Our ability to assess biological diversity, ecosystem health, ecological interactions, and a wide range of other important processes is largely dependent on accurately recognizing species. However, identifying and describing species is not always a straightforward task. In some cases, a single species may show a high level of morphological variation, while in other cases, multiple morphologically similar species may be hidden under a single species name. Cryptic species, two or more distinct species that are erroneously classified under a single species name, are found in all major groups of living things.
As an alternative to traditional morphology-based species delimitation, an international research group, including scientists from Germany, Iran, Spain, and the USA, describe five new species of lichen-forming fungi from what was traditionally considered a single species using differences in DNA sequence data. The authors state that "the effective use of genetic data appears to be essential to appropriately and practically identify natural groups in some phenotypically cryptic lichen-forming fungal lineages."
The study was published in the open access journal Mycokeys.
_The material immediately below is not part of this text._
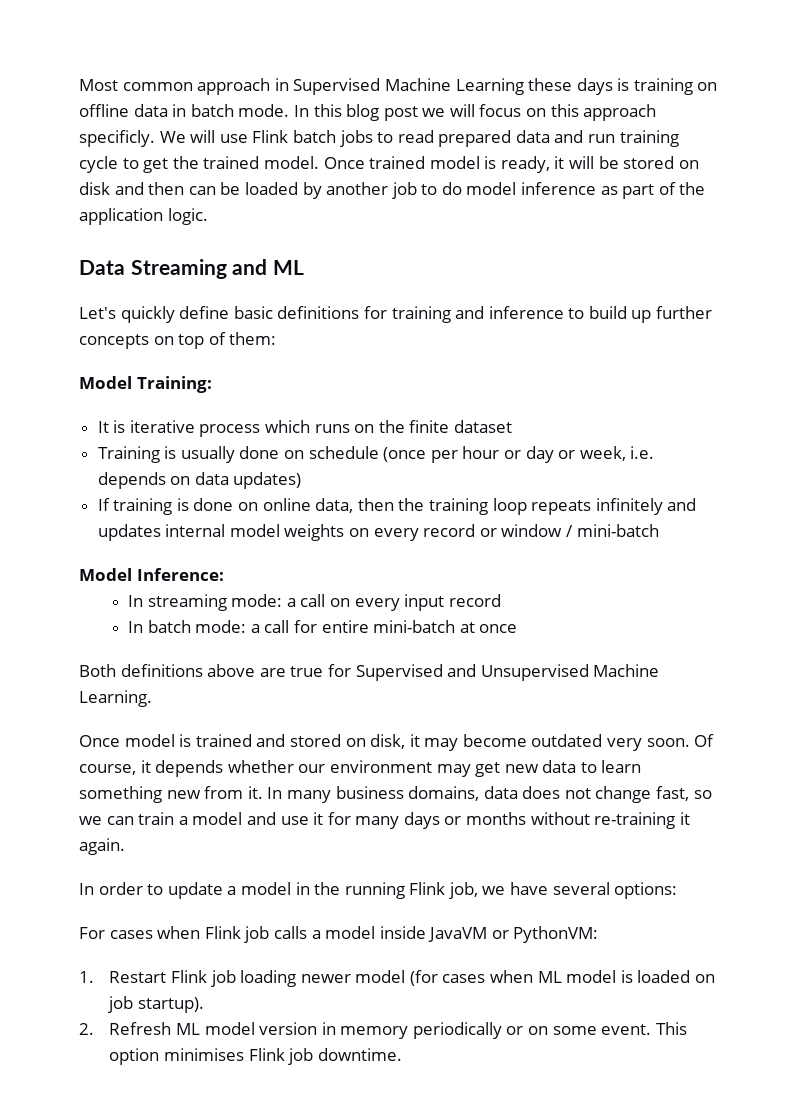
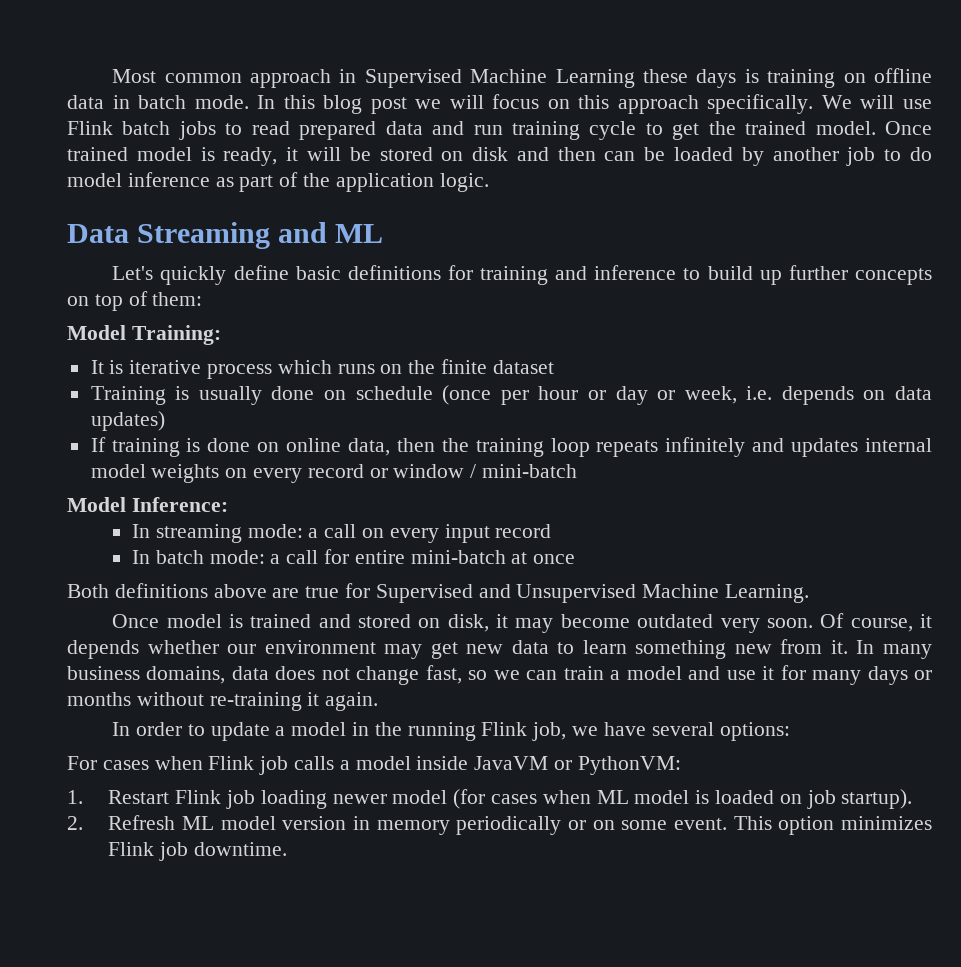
- In this blog post we will focus on this approach specificly.
+ In this blog post we will focus on this approach specifically.
- This option minimises Flink job downtime.
+ This option minimizes Flink job downtime.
They also provide a reference DNA sequence database for specimen identification using DNA barcoding, making specimen identification more accessible and more reliable at the same time. The application of DNA-based identification can potentially be used as a way for both specialists and nonspecialists alike to recognize species that are otherwise difficult to identify.
Lichens are commonly used to monitor ecosystem health and the impact of atmospheric pollution. In addition, some lichens are potentially valuable sources of pharmaceutical products, including antibiotics, antioxidants, etc. In spite of their occurrence in all terrestrial ecosystems and overall ecological importance, lichens are commonly overlooked. DNA barcode identification can be performed in a variety of ecological, pharmaceutical, and biomonitoring studies in order to quickly sort specimens into the correct species.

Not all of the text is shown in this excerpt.